Fox News is no monopoly. It is a singular minority in a sea of liberal media. ABC, NBC, CBS, PBS, NPR, CNN, MSNBC vs. Fox. The lineup is so unbalanced as to be comical — and that doesn't even include the other commanding heights of the culture that are firmly, flagrantly liberal: Hollywood, the foundations, the universities, the elite newspapers.
Fox and its viewers (numbering more than CNN's and MSNBC's combined) need no defense. Defend Fox compared with whom? With CNN — which recently unleashed its fact-checkers on a "Saturday Night Live" skit mildly critical of President Obama, but did no checking of a grotesquely racist remark CNN falsely attributed to Rush Limbaugh?
Defend Fox from whom? Fox's flagship 6 o'clock evening news out of Washington (hosted by Bret Baier, formerly by Brit Hume) is, to my mind, the best hour of news on television. (Definitive evidence: My mother watches it even on the odd night when I'm not on.)
Defend Fox from the likes of Anita Dunn? She's been attacked for extolling Mao's political philosophy in a speech at a high school graduation. But the critics miss the surpassing stupidity of her larger point: She was invoking Mao as support and authority for her impassioned plea for individuality and trusting one's own choices.

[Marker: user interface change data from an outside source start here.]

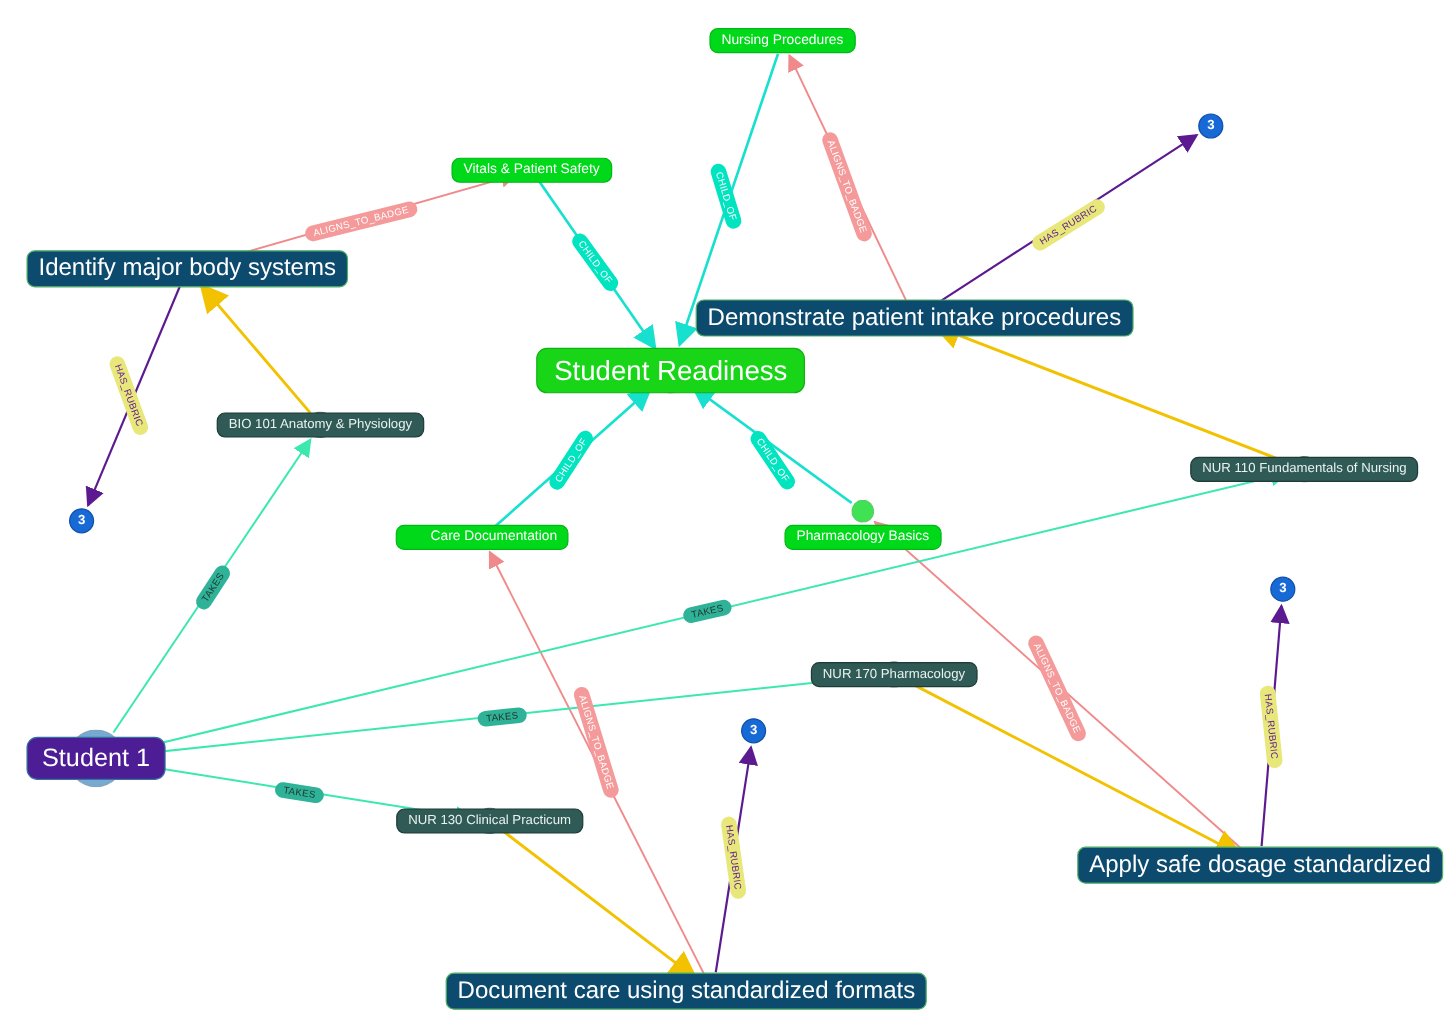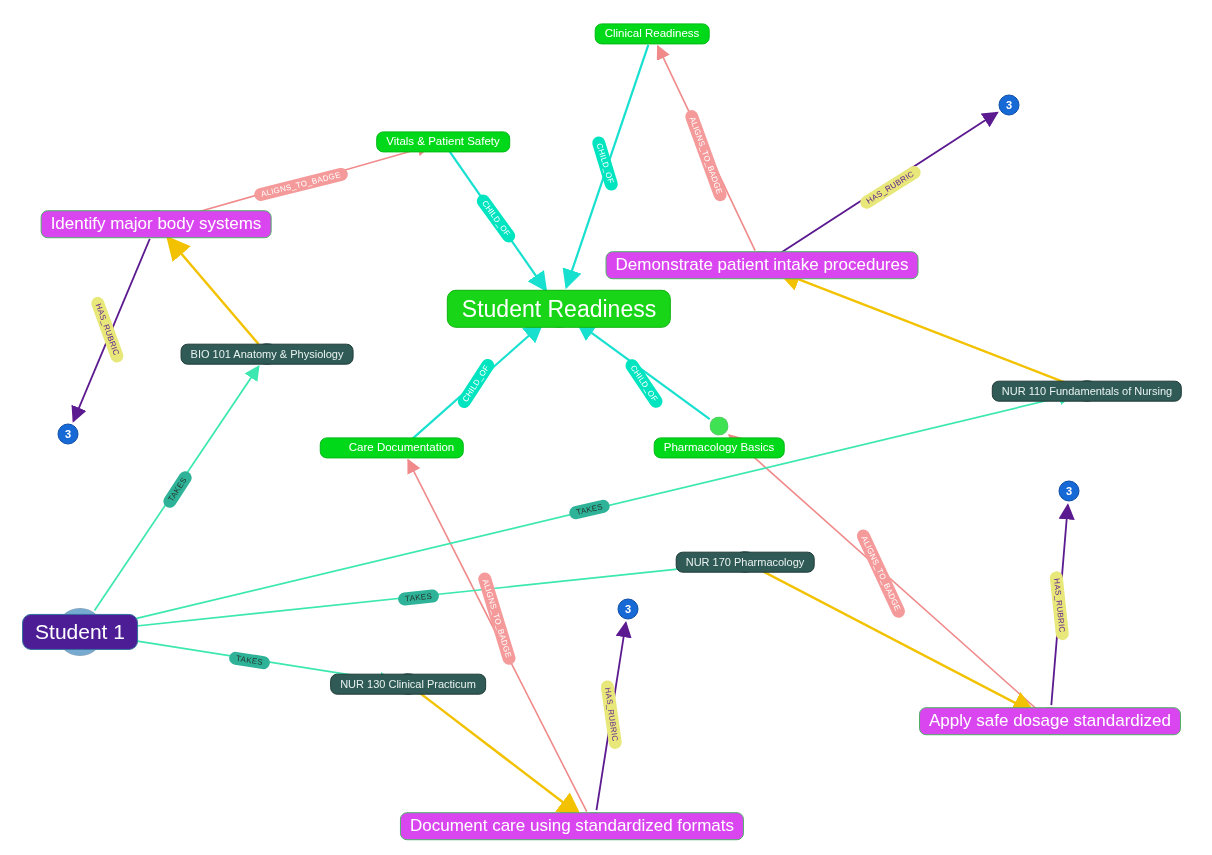--- a/index.html
+++ b/index.html
@@ -152,7 +152,7 @@
     </div>
   <div id="node-layer">
       <div class="node root" style="left: 559px; top: 309px;">Student Readiness</div>
-      <div class="node badge" style="left: 652px; top: 34px;">Clinical Readiness</div>
+      <div class="node badge" style="left: 652px; top: 34px;">Nursing Procedures</div>
       <div class="node badge" style="left: 443px; top: 142px;">Vitals &amp; Patient Safety</div>
       <div class="node badge" style="left: 392px; top: 448px; padding-left: 28px;">Care Documentation</div>
       <div class="node badge" style="left: 719px; top: 448px;">Pharmacology Basics</div>

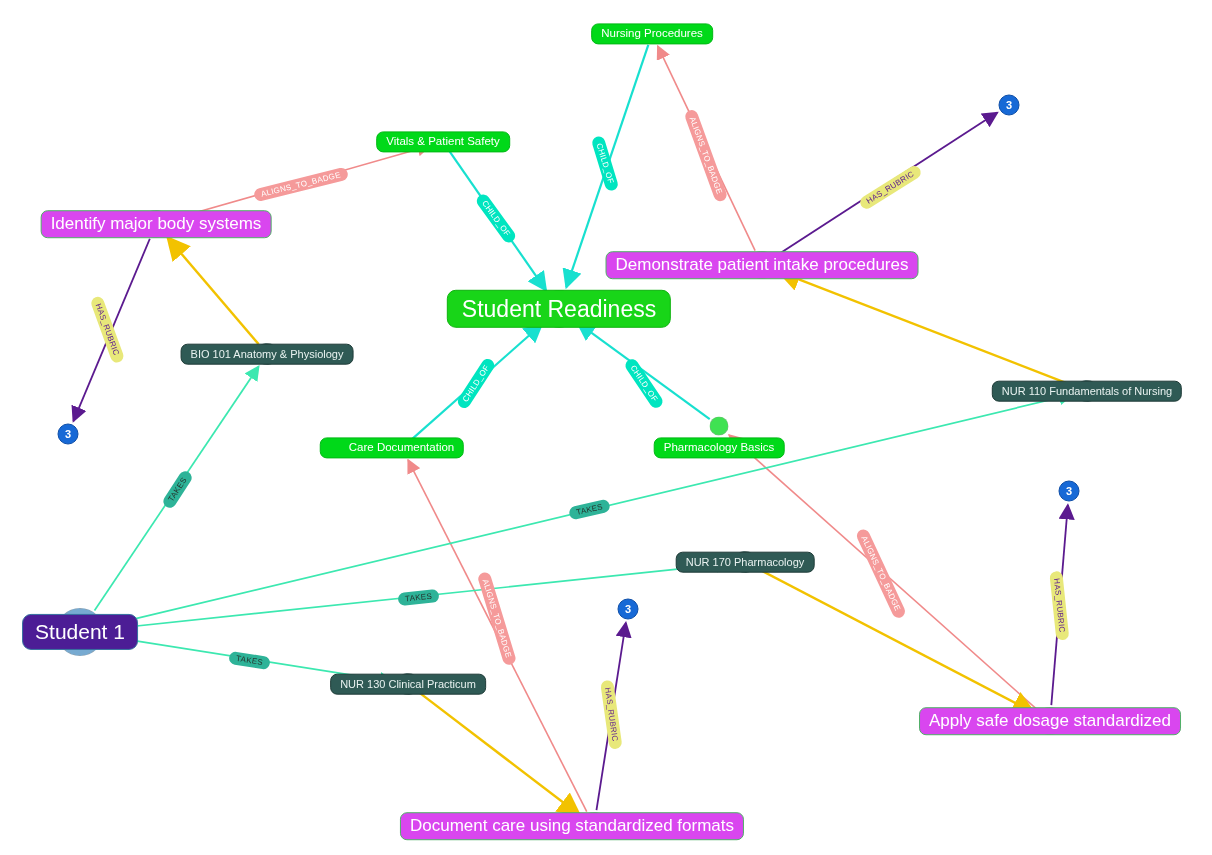--- a/index.html
+++ b/index.html
@@ -29,10 +29,10 @@
     font-size:11.5px;
   }
   .node.outcome{
-    background:#d946ef;
+    background:#0c4a6e;
     color:#ffffff;
     border:1px solid #4fb066;
-    font-size:17px;
+    font-size:20px;
   }
   .node.course{
     background:#2f5a55;

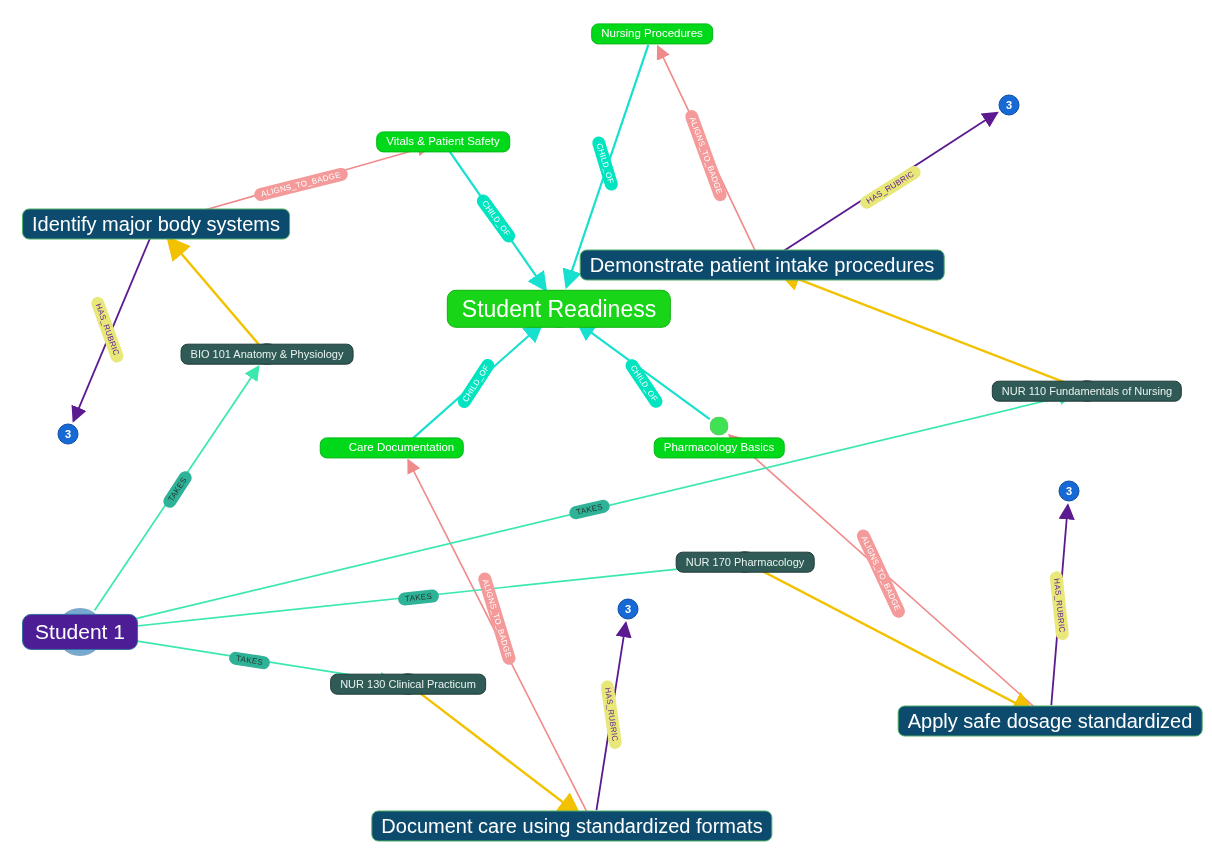--- a/index.html
+++ b/index.html
@@ -154,7 +154,7 @@
       <div class="node root" style="left: 559px; top: 309px;">Student Readiness</div>
       <div class="node badge" style="left: 652px; top: 34px;">Nursing Procedures</div>
       <div class="node badge" style="left: 443px; top: 142px;">Vitals &amp; Patient Safety</div>
-      <div class="node badge" style="left: 392px; top: 448px; padding-left: 28px;">Care Documentation</div>
+      <div class="node badge" style="left: 402px; top: 448px; padding-left: 28px;">Care Documentation</div>
       <div class="node badge" style="left: 719px; top: 448px;">Pharmacology Basics</div>
       <div class="node outcome" style="left: 156px; top: 224px;">Identify major body systems</div>
       <div class="node outcome" style="left: 762px; top: 265px;">Demonstrate patient intake procedures</div>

Mao as champion of individuality? Mao, the greatest imposer of mass uniformity in modern history, creator of a slave society of a near-billion worker bees wearing Mao suits and waving the Little Red Book?
The White House communications director cannot be trusted to address high schoolers without uttering inanities. She and her cohorts are now to instruct the country on truth and objectivity?